Closed RValner closed 3 years ago

RValner commented 3 years ago

Hi,

I'm integrating rmf with free_fleet and initially I just want to get the basic pipeline working.

I'm on Ubuntu 20.04 and the configuration of the demo pipeline is (launch files in the links): turtlebot_sim(ROS Noetic) -> free_fleet_client(ROS Noetic) -> free_fleet_server(ROS Foxy) -> rmf_core(ROS Foxy)

I have created a traffic map, generated navigation graph based on it and have defined the necessary transfrormations, so that rmf seems to be happy about the setup (nothing crashes, no errors or warnings are printed).

But the issue is that as soon as I launch the rmf (launch file here), the robot immediately receives a path request to a seemingly random, but always the same, location (just a "random" vertex). Once the robot reaches this location, the full_control fleet adapter keeps on sending new path requests via FleetDriverRobotCommandHandle::follow_new_path to the same location roughly every second. Additionally the path request is sent in FleetDriverRobotCommandHandle::update_state due to task_id from the state feedback message not being equal to current_path_request.task_id. If I printed the id's out, i got: [full_control-11] in update_state: state_task_id=14, current_task_id=15, and in every state message the state.task_id is always behind by one but both keep incrementing due to new task requests.

Any ideas on what is possibly causing this behaviour?

mxgrey commented 3 years ago

This is intended behavior introduced by the ResponsiveWait idle behavior.
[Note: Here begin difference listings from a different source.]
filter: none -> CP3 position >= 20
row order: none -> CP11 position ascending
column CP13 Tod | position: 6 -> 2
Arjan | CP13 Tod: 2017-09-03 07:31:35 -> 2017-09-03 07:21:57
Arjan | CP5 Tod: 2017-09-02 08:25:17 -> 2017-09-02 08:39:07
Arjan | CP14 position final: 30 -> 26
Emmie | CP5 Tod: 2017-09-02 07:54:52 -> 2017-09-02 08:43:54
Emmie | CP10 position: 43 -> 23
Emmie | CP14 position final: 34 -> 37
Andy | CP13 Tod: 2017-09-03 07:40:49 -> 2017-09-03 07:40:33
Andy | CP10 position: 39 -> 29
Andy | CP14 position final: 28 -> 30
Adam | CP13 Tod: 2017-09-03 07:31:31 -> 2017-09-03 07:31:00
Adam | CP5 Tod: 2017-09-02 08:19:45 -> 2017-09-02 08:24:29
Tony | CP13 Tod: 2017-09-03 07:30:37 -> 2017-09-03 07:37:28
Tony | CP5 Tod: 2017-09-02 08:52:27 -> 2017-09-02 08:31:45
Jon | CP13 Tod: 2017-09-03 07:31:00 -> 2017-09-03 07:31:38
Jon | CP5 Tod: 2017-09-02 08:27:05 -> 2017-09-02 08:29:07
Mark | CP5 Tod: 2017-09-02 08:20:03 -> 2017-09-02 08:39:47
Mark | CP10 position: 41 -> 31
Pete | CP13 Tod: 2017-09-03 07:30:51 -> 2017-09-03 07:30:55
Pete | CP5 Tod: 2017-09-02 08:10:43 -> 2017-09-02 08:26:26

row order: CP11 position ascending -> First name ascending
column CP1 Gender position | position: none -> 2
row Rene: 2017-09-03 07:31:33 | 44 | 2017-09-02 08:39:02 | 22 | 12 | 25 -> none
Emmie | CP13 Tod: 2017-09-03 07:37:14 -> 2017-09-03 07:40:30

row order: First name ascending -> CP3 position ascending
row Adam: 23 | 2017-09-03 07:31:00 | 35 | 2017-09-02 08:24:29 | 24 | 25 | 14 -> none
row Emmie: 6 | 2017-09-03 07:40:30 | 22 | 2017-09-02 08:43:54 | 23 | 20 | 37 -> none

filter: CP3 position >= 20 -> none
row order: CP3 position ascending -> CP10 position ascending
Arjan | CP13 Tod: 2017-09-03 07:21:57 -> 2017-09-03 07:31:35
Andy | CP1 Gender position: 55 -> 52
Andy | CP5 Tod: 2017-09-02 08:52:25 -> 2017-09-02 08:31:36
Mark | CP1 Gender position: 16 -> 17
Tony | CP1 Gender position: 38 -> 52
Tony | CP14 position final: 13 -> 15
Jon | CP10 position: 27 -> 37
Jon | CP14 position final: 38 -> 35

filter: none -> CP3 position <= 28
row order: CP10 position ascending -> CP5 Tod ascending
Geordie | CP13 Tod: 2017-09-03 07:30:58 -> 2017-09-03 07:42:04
We had recurring issues where users were keeping their robots parked in arbitrary locations, which created traffic conflicts that couldn't be resolved without moving the parked robot. As a temporary way to deal with this issue, we are having the robots perform a "responsive waiting" behavior whenever they are not performing a task. This responsive waiting should mean that they won't go anywhere unless they need to move out of the way of another robot.
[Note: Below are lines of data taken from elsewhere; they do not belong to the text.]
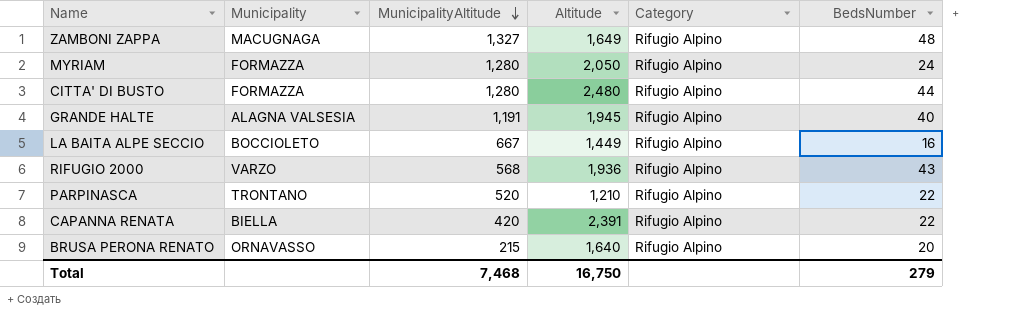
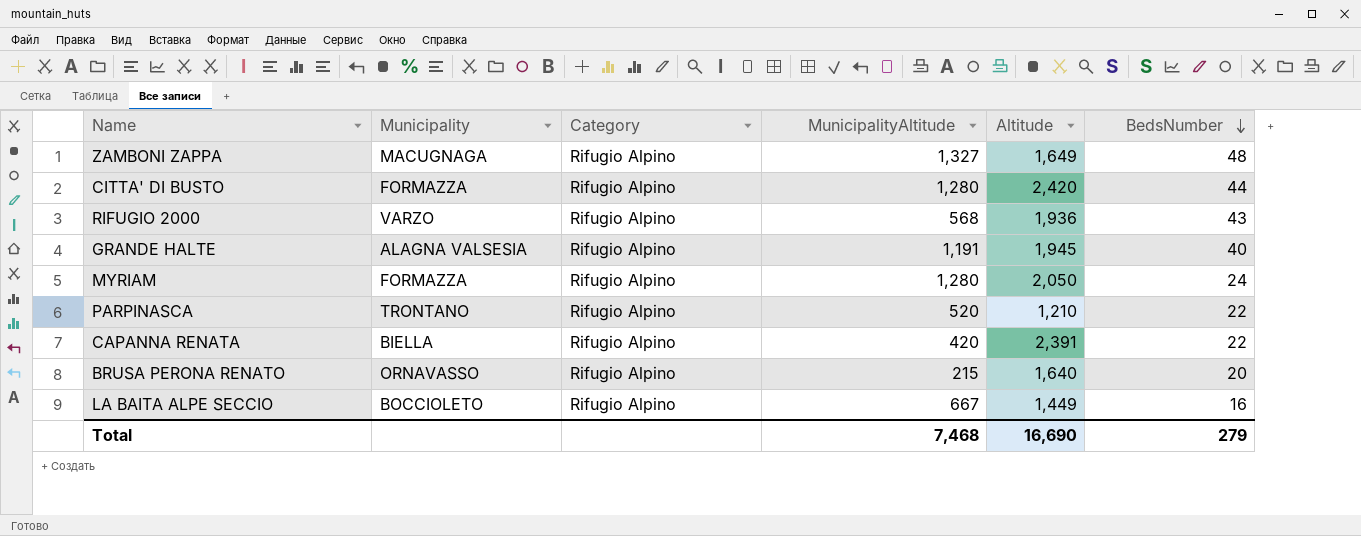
row order: MunicipalityAltitude descending -> BedsNumber descending
column Category | position: 5 -> 3
CITTA' DI BUSTO | Altitude: 2,480 -> 2,420
Total | Altitude: 16,750 -> 16,690

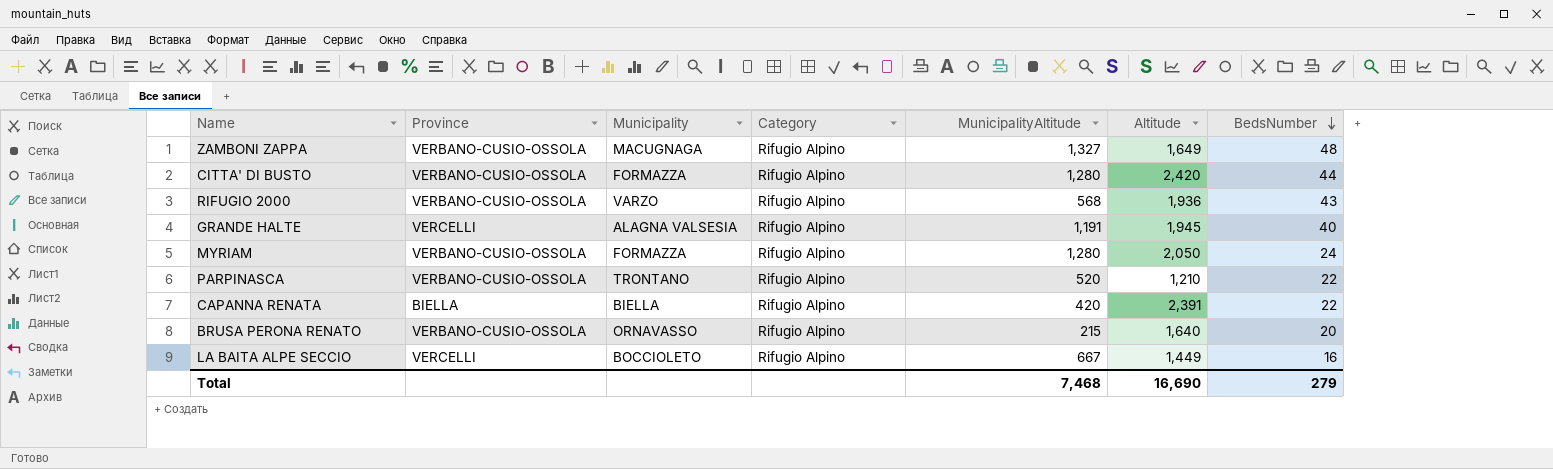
column Province | position: none -> 2

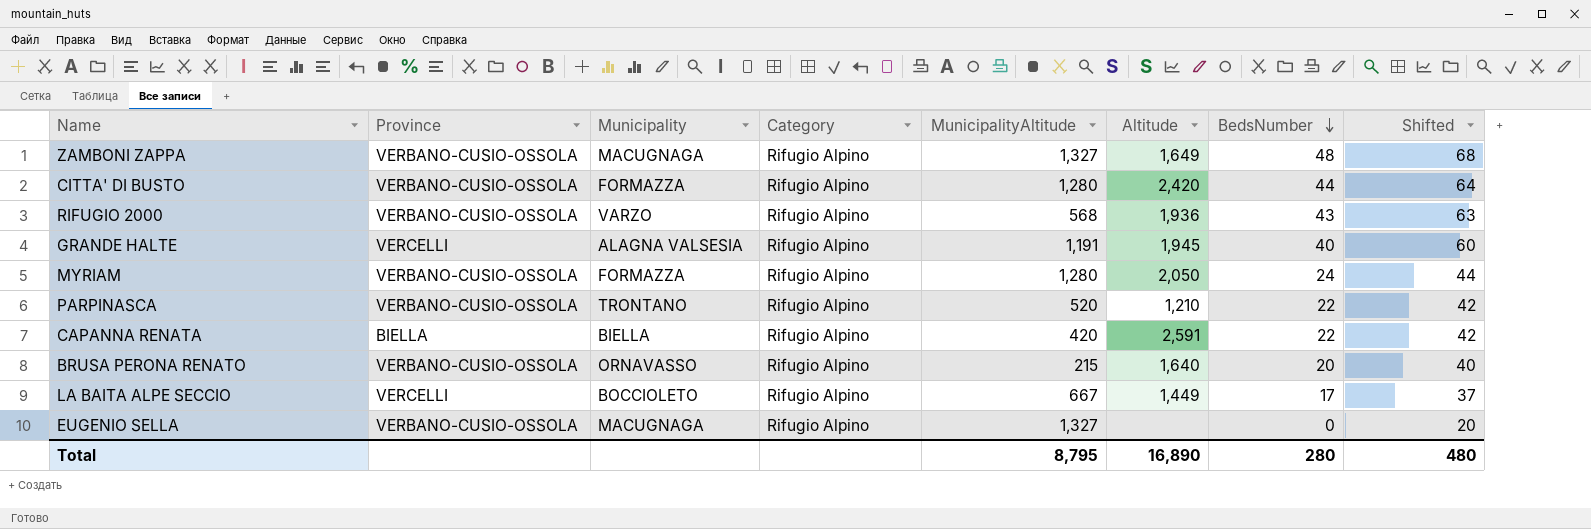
column Shifted | formula: none -> [BedsNumber] + 20
CAPANNA RENATA | Altitude: 2,391 -> 2,591
LA BAITA ALPE SECCIO | BedsNumber: 16 -> 17
row EUGENIO SELLA: none -> VERBANO-CUSIO-OSSOLA | MACUGNAGA | Rifugio Alpino | 1,327 | none | 0 | 20
Total | MunicipalityAltitude: 7,468 -> 8,795
Total | Altitude: 16,690 -> 16,890
Total | BedsNumber: 279 -> 280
a seemingly random, but always the same, location (just a "random" vertex)

The robot should stay on whatever waypoint it is starting on. Are you running a physical demo where the robot's initial location is not on any waypoint? If so, it will probably be told to go to some arbitrary nearby waypoint.

RValner commented 3 years ago

Yes, indeed the robot is going to the nearby waypoint when not located directly above one. But regarding the responsive waiting, i can see that behavior playing out nice on the tinyRobot demos, where the path request is sent after about every 15 seconds or so. But the problem in my case is that full_control fleet adapter endlessly spamms path requests to the same waypoint as often as every second. Is that by design? Thus when I use the demo dashboard to send a looping request for example, the task gets queued and is never executed (I do see the task being registered by rmf_task_dispatcher but nothing happens). Again, it's likely a simple configuration oversight on my part but I'm out of ideas.

mxgrey commented 3 years ago

full_control fleet adapter endlessly spamms path requests to the same waypoint as often as every second. Is that by design?

I think this may indicate a bug in the free fleet. The free fleet might be reporting that it has finished its waiting prematurely (before the waiting time has finished), which triggers the fleet adapter to request another round of waiting. You are probably the first person to test the new responsive wait behavior against the free fleet, so no one had seen this unintended behavior yet. Does that seem plausible @aaronchongth?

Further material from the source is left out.